Subtract the remainder from the obtained result: $$$\left(x\right) - \left(x-1\right) = 1$$$.

$$\begin{array}{r|rrrrr:c}&x^{3}&+x^{2}&+x&{\color{Violet}+1}&&\\\hline\\{\color{Magenta}x}-1&x^{4}&+0 x^{3}&+0 x^{2}&+0 x&+0&\\&-\phantom{x^{4}}&&&&&\\&x^{4}&- x^{3}&&&&\\\hline\\&&x^{3}&+0 x^{2}&+0 x&+0&\\&&-\phantom{x^{3}}&&&&\\&&x^{3}&- x^{2}&&&\\\hline\\&&&x^{2}&+0 x&+0&\\&&&-\phantom{x^{2}}&&&\\&&&x^{2}&- x&&\\\hline\\&&&&{\color{Violet}x}&+0&\frac{{\color{Violet}x}}{{\color{Magenta}x}} = {\color{Violet}1}\\&&&&-\phantom{x}&&\\&&&&x&-1&{\color{Violet}1} \left(x-1\right) = x-1\\\hline\\&&&&&1&\end{array}$$

Since the degree of the remainder is less than the degree of the divisor, we are done.

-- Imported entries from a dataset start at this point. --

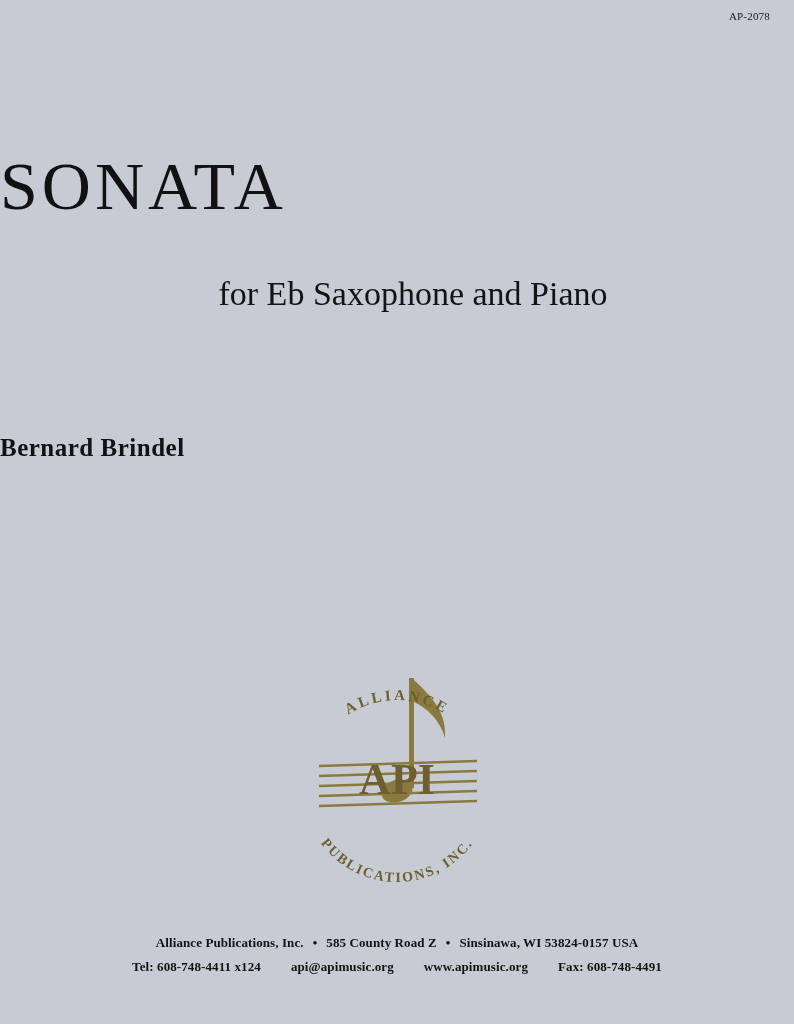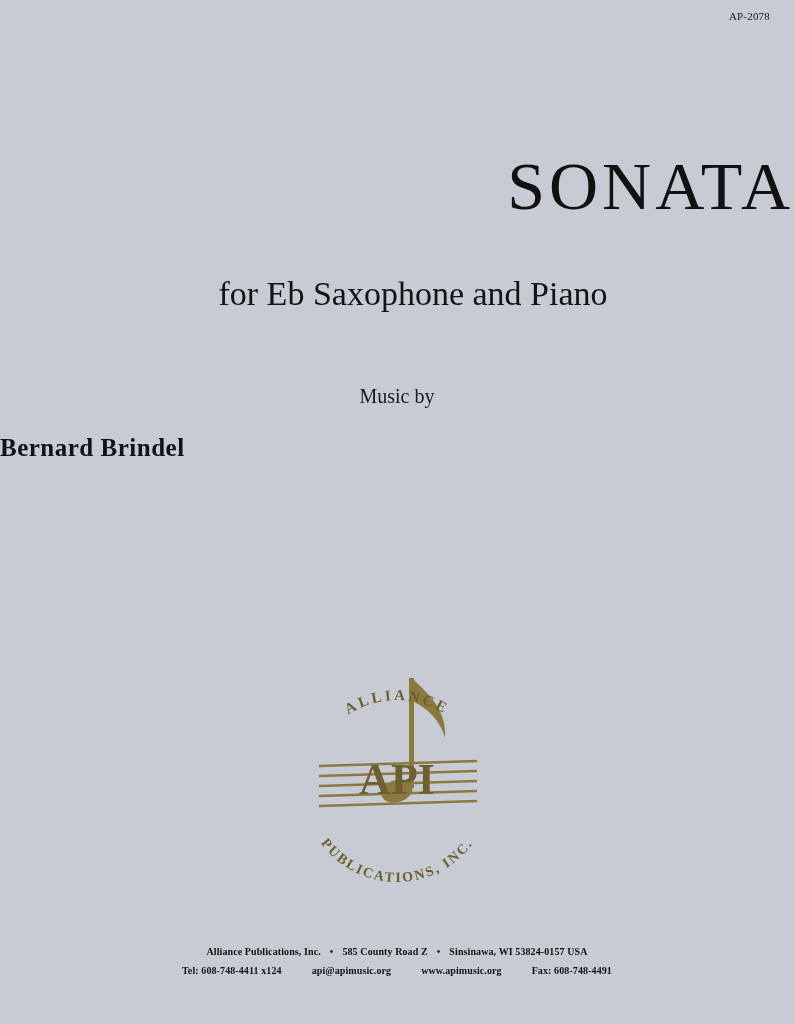"SONATA" .title { text-align: right -> left }
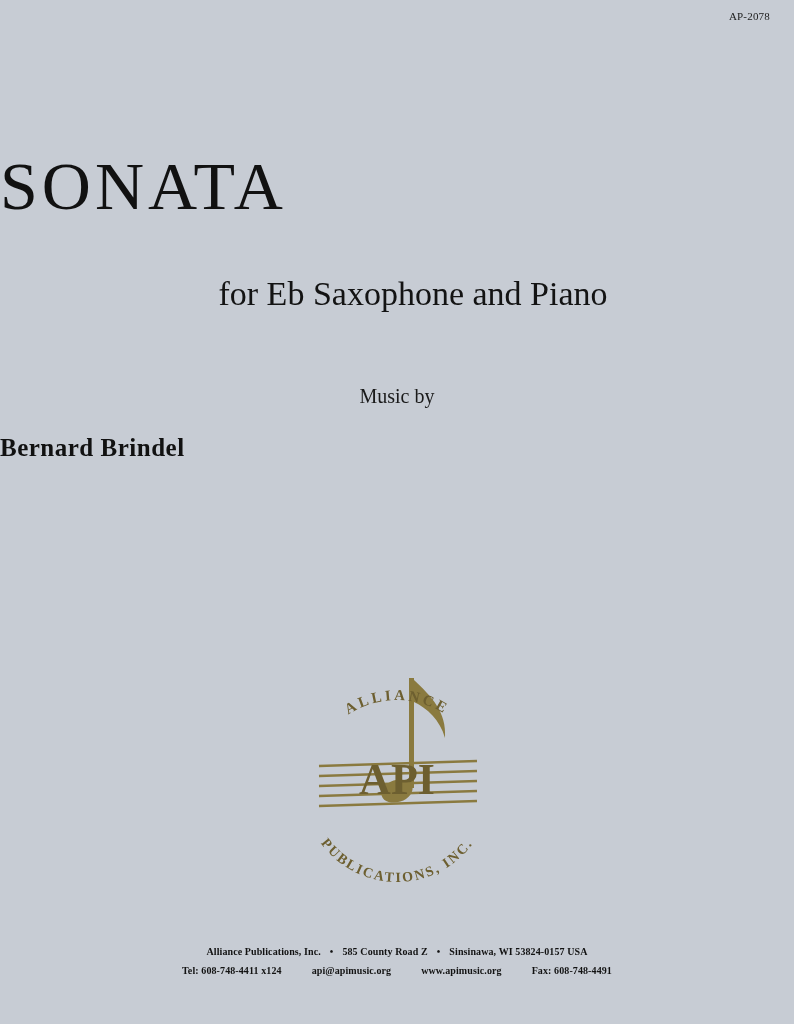"Music by" div.music-by { html: <div>Music by</div> -> none }
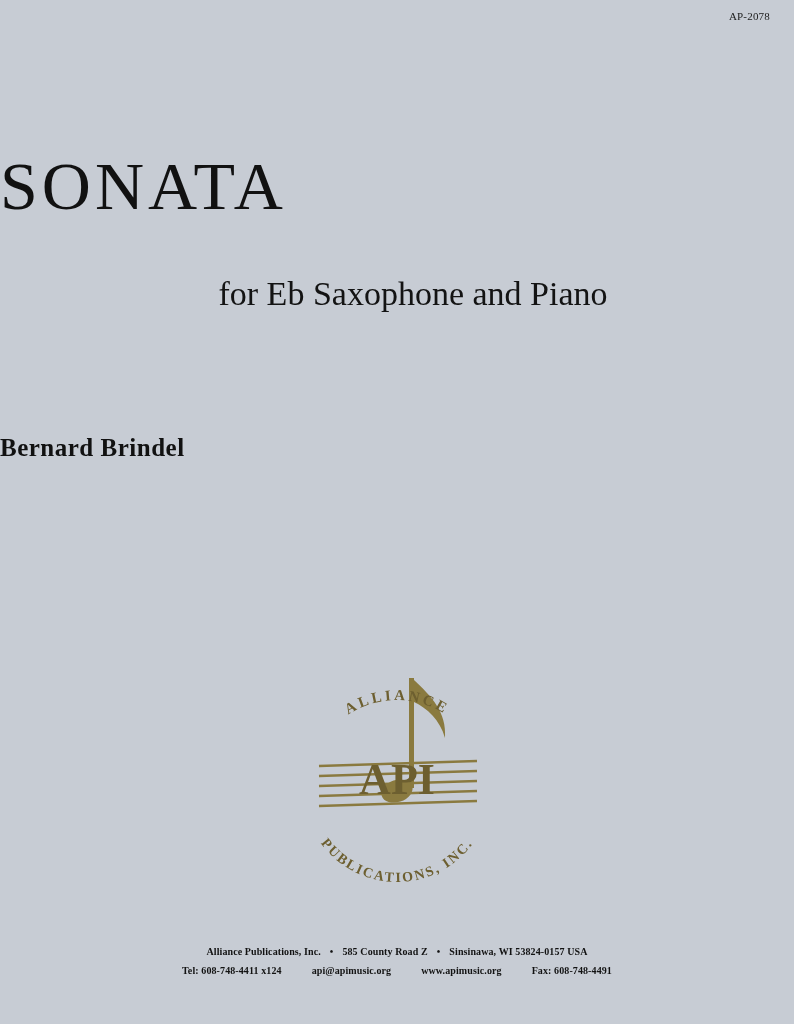"Alliance Publications, Inc. • 585" .footer-line { font-size: 10px -> 13px }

The resulting table is shown once more:

$$\begin{array}{r|rrrrr:c}&{\color{BlueViolet}x^{3}}&{\color{GoldenRod}+x^{2}}&{\color{DarkBlue}+x}&{\color{Violet}+1}&&\text{Hints}\\\hline\\{\color{Magenta}x}-1&{\color{BlueViolet}x^{4}}&+0 x^{3}&+0 x^{2}&+0 x&+0&\frac{{\color{BlueViolet}x^{4}}}{{\color{Magenta}x}} = {\color{BlueViolet}x^{3}}\\&-\phantom{x^{4}}&&&&&\\&x^{4}&- x^{3}&&&&{\color{BlueViolet}x^{3}} \left(x-1\right) = x^{4}- x^{3}\\\hline\\&&{\color{GoldenRod}x^{3}}&+0 x^{2}&+0 x&+0&\frac{{\color{GoldenRod}x^{3}}}{{\color{Magenta}x}} = {\color{GoldenRod}x^{2}}\\&&-\phantom{x^{3}}&&&&\\&&x^{3}&- x^{2}&&&{\color{GoldenRod}x^{2}} \left(x-1\right) = x^{3}- x^{2}\\\hline\\&&&{\color{DarkBlue}x^{2}}&+0 x&+0&\frac{{\color{DarkBlue}x^{2}}}{{\color{Magenta}x}} = {\color{DarkBlue}x}\\&&&-\phantom{x^{2}}&&&\\&&&x^{2}&- x&&{\color{DarkBlue}x} \left(x-1\right) = x^{2}- x\\\hline\\&&&&{\color{Violet}x}&+0&\frac{{\color{Violet}x}}{{\color{Magenta}x}} = {\color{Violet}1}\\&&&&-\phantom{x}&&\\&&&&x&-1&{\color{Violet}1} \left(x-1\right) = x-1\\\hline\\&&&&&1&\end{array}$$

Therefore, $$$\frac{x^{4}}{x - 1} = \left(x^{3} + x^{2} + x + 1\right) + \frac{1}{x - 1}$$$.